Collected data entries
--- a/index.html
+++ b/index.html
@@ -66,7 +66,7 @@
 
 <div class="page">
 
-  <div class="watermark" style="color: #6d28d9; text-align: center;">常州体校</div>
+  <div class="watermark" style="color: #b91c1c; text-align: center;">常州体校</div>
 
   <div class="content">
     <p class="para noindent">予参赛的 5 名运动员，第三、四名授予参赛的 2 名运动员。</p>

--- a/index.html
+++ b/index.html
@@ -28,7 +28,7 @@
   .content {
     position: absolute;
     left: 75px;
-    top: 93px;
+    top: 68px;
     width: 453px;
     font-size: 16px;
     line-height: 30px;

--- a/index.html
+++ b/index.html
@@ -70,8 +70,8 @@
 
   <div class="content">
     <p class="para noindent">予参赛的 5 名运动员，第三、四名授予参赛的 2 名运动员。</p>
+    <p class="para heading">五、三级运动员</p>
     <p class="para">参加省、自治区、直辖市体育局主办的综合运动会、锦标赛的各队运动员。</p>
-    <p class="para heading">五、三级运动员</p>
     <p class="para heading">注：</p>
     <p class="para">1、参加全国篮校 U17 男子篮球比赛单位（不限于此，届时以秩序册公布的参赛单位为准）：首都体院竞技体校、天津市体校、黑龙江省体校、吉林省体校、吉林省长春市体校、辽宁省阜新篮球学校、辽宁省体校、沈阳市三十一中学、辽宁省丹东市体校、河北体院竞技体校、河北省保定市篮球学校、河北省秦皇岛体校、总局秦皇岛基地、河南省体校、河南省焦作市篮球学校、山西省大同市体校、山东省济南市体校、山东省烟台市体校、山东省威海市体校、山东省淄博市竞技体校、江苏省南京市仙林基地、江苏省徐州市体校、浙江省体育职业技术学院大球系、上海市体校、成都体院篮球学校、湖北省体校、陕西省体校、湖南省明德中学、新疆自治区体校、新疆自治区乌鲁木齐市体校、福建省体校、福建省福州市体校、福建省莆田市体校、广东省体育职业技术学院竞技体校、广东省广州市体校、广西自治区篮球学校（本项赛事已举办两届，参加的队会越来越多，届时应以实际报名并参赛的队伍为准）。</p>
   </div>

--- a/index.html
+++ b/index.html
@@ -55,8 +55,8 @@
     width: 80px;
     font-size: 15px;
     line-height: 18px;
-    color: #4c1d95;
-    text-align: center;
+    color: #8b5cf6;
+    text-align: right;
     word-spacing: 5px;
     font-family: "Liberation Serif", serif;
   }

Activity
Nothing but a number is expected: the count of lines in the data that include the word "heading".

Task solution
3